Triumph has announced a deal that sees the motorcycle manufacturer working on a development plan for electric motorcycles.
The two-year deal sees Triumph teaming up with Williams Advanced Engineering (an offshoot of the Williams F1 car racing team), Integral Powertrain Ltd. and the University of Warwick. What exactly will the project accomplish? It’s pretty vague at the moment, but the Williams F1 site says it will “develop specialist electric motorcycle technology and innovative integrated solutions,” in order to “provide significant input into potential future electric motorcycle offers from Triumph.”
Nowhere in there does it say to expect a new Triumph battery bike at any time, and certainly not at the end of the two-year project.
Instead, what’s expected is a focus on “facilitating” the creation of electric motorcycle capability “that meets the needs of customers seeking lower environmental impact transportation, delivering against the UK’s focus on reducing emissions.” In other words, don’t expect anything built anytime soon as a result of this project.

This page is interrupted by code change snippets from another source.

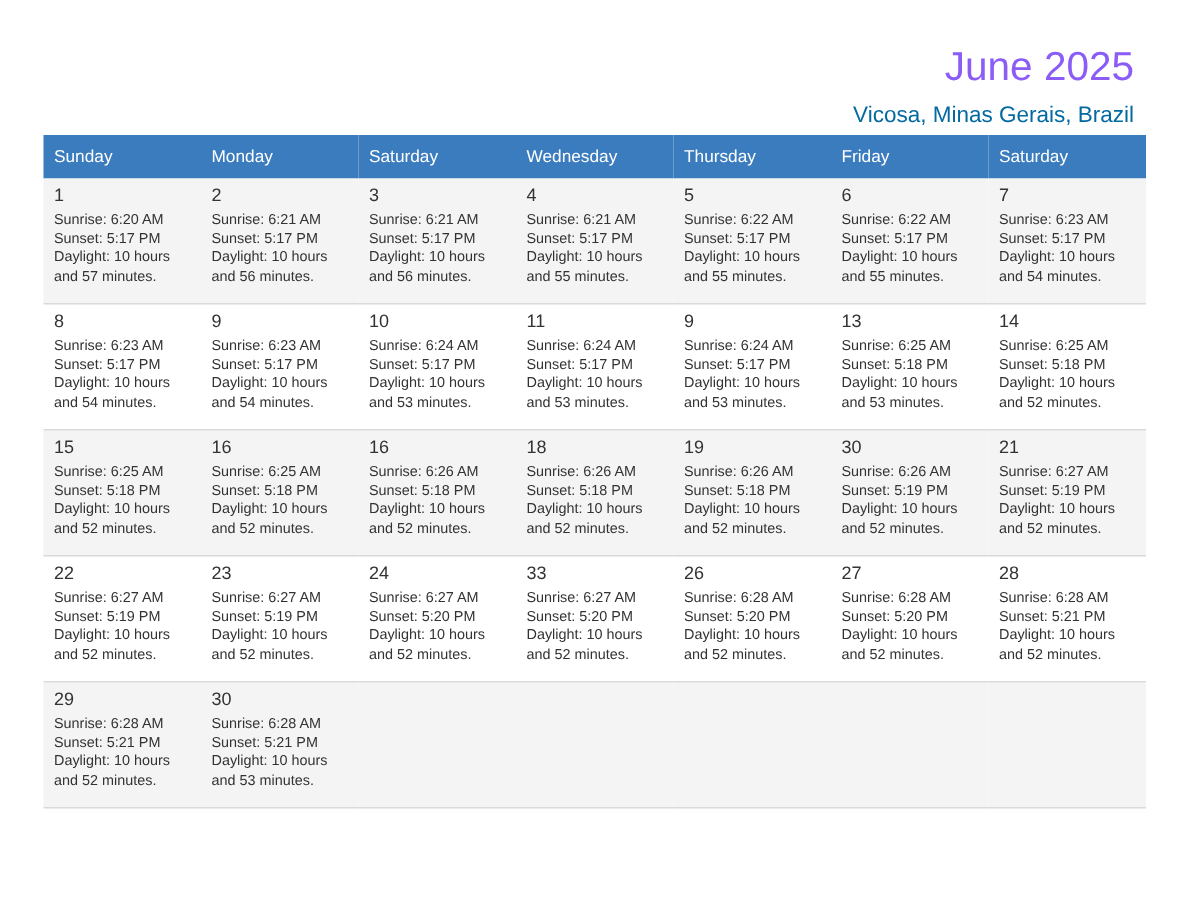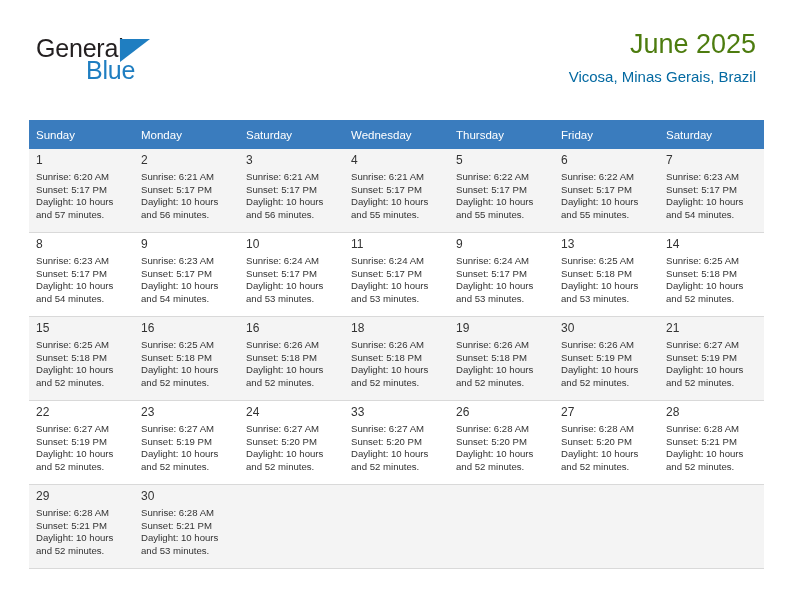--- a/index.html
+++ b/index.html
@@ -153,11 +153,6 @@
 
   <div class="header">
 
-    <div class="logo">
-      <span class="logo-general">General</span>
-      <span class="logo-triangle"></span>
-      <span class="logo-blue">Blue</span>
-    </div>
 
     <div class="title-block">
       <div class="cal-title">June 2025</div>

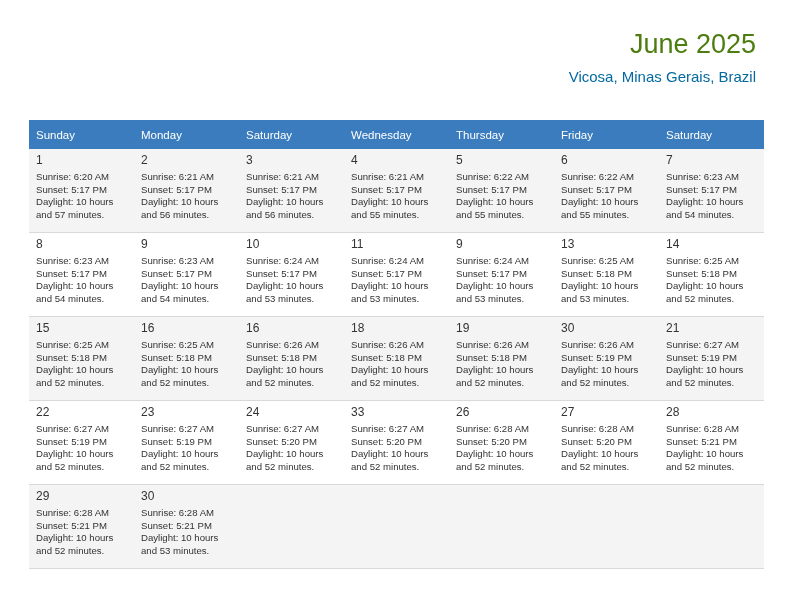--- a/index.html
+++ b/index.html
@@ -72,7 +72,7 @@
   }
   .cal-title {
     font-size: 27px;
-    color: #4d7c0f;
+    color: #8b5cf6;
     line-height: 32px;
     white-space: nowrap;
   }

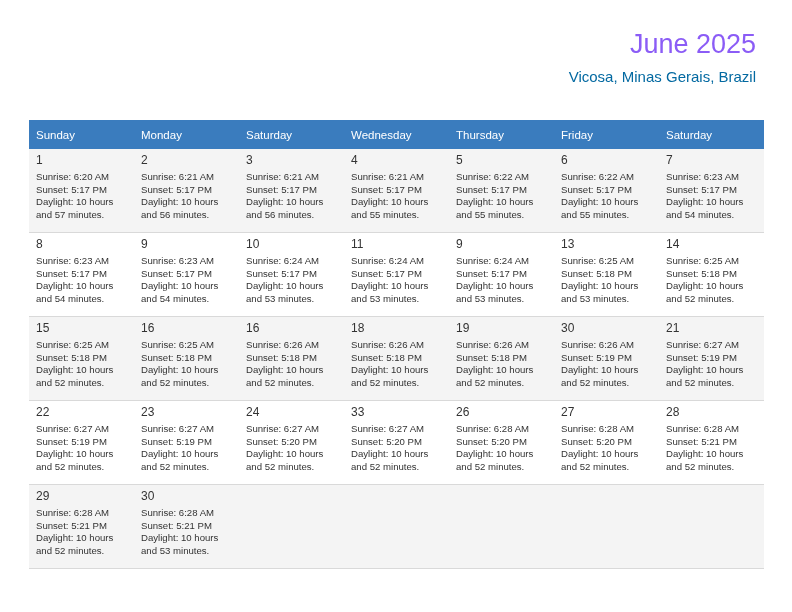--- a/index.html
+++ b/index.html
@@ -88,7 +88,7 @@
   .calendar {
     position: absolute;
     left: 29px;
-    top: 120px;
+    top: 90px;
     width: 735px;
     border-collapse: collapse;
     table-layout: fixed;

The project also intends to develop partnerships inside UK industry, building up supply chains for electric motorcycles. There’s also a plan to build expertise and capability in the UK workforce, helping workers learn the skills needed to build battery bikes and creating “sustainable employment.”
The website does lay out the responsibilities of all the partners in this project. Triumph is the lead, and will work on chassis design, manufacturing processes, design safety systems, and determine the the power delivery characteristics for the electric drivetrain.
Williams Advanced Engineering is tasked with lightweight battery design.
Integral Powertrain Ltd. is setting its e-Drive Division to develop “bespoke power-dense electric motors” for electric motorcycles, as well as a silicon carbide inverter which will be integrated into a single motor housing (the modern-day counterpart to unit construction?).
The University of Warwick is expected to provide “electrification expertise,” whatever that means, and “the critical vision to drive innovation from R&D to commercial impact, through modelling and simulation based on future market needs.” Sounds like they’re putting some researchers on the project, to think about the long-term needs and realities of the EV sector.
As you might expect, this is all happening with public money behind the project, provided through Innovate UK.